Just what, if anything, did Arsenal’s defeat of Man City mean? Anything at all?

On its face, winning the Community Shield may not mean much. Even for a match that pits the Prem champion against the FA Cup winners, there’s little to be taken away from it, even less in a World Cup year. However, for as many players as City were missing, there’s still something to be said for how well we played—even a depleted City side is superior to all but a handful of other Prem sides, and to defeat them 3-0 signifies something. Just how much it signifies, of course, remains to be seen.

One of the more-intriguing sideshows to the main event would be the former Gunners on display—Clichy and Nasri, of course, but perhaps also Sagna. Only two would feature, but there was enough spectacle to keep us all satisfied. Nasri floundered throughout his first-half performance, getting subbed off for Silva (a move that seemed to give City a bit more urgency and cohesion). He was booed loudly during the introductions, and I must say, I don’t dislike the guy for leaving Arsenal so much as I dislike him for who he seems to be: petulant. Self-centered in extremis. Thin-skinned. And so on. So he fizzled a bit despite having a solid chance at denying Arsenal a bit of silverware and proving his critics (namely me) wrong. Karma.

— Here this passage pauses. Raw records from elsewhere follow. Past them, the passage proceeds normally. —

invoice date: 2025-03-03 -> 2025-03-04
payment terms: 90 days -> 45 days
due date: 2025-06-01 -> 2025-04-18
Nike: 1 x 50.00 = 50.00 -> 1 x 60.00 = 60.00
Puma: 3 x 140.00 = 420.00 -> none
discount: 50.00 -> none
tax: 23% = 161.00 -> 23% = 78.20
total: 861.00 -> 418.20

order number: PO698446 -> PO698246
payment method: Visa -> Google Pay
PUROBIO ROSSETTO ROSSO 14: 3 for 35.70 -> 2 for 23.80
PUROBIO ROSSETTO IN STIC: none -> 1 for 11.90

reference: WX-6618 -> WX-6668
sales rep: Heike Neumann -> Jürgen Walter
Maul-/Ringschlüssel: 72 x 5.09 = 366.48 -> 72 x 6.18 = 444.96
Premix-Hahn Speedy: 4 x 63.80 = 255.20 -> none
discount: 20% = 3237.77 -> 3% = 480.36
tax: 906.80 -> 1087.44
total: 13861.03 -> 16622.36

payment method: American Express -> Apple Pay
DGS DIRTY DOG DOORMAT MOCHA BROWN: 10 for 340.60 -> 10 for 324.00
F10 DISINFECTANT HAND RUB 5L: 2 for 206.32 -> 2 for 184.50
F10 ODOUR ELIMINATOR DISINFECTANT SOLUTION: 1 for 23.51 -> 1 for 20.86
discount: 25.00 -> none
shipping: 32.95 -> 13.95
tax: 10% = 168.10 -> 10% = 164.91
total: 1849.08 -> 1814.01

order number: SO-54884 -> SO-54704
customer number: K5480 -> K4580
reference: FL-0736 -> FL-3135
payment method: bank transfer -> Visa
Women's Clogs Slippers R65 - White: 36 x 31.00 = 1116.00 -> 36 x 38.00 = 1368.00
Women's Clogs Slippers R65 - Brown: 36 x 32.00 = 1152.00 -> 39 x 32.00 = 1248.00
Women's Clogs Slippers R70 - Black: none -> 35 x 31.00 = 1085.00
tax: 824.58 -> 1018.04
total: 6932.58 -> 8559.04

More recently, of course, Bacary Sagna found his way to City and promptly fell into his role of watching someone else play right-back (in this case of irony, it was Clichy). One of the pics of the night has to be the one you see here, in which Sagna appears to feel like he’s made a huge mistake. Maybe yes, maybe no. In either case, it’s fun to contemplate. Sagna may have left, but he got his trophy and leaves gracefully enough to keep the gloating to a minimum.

However, the real story comes from how our squad performed. We did pretty well in going up against an XI that as many as 15 other Prem clubs would love to have, one worth some £172m in transfer-fees alone, by my reckoning. Against this assortment of players, we fielded our own hodge-podge, including three new signings and Sanogo playing in an odd 4-1-4-1 formation. Chambers and Debuchy sparkled, earning “special congratulations” from Arsène in his post-match comments. In fact, were it not for Ramsey’s man-of-the-match performance, we might be toasting one or both defenders for their play. Suffering a bit by contrast was Alexis, who offered glimpses of potential but didn’t quite deliver.  He did deliver an incisive pass forward to Sanogo, which eventually led to Ramsey’s goal. Minutes later, Sanogo returned the favor, sending him in behind the defense only for Caballero to beat Alexis to the ball. As Arsène would later put it, Alexis looked “very lively but not completely ready yet”. Pellegrini chimed in as well, saying that “he’s a top player…he will be a great player for Arsenal.”

Even with so many new players in the starting line-up (Chambers, Debuchy, Alexis, Sanogo), there was enough chemistry and understanding to dominate one of the best and most-expensive squads in the world. That does mean something, even if that expensive squad decided not to dedicate itself to the task at hand. It’s a funny thing, winning that much, so suddenly. It placates. It satiates. It leaves a person complacent. Again, it was “just” the Community Shield, but one does have to wonder just how much fire is in that squad’s belly. They have the talent to win the Prem. Do they have the hunger?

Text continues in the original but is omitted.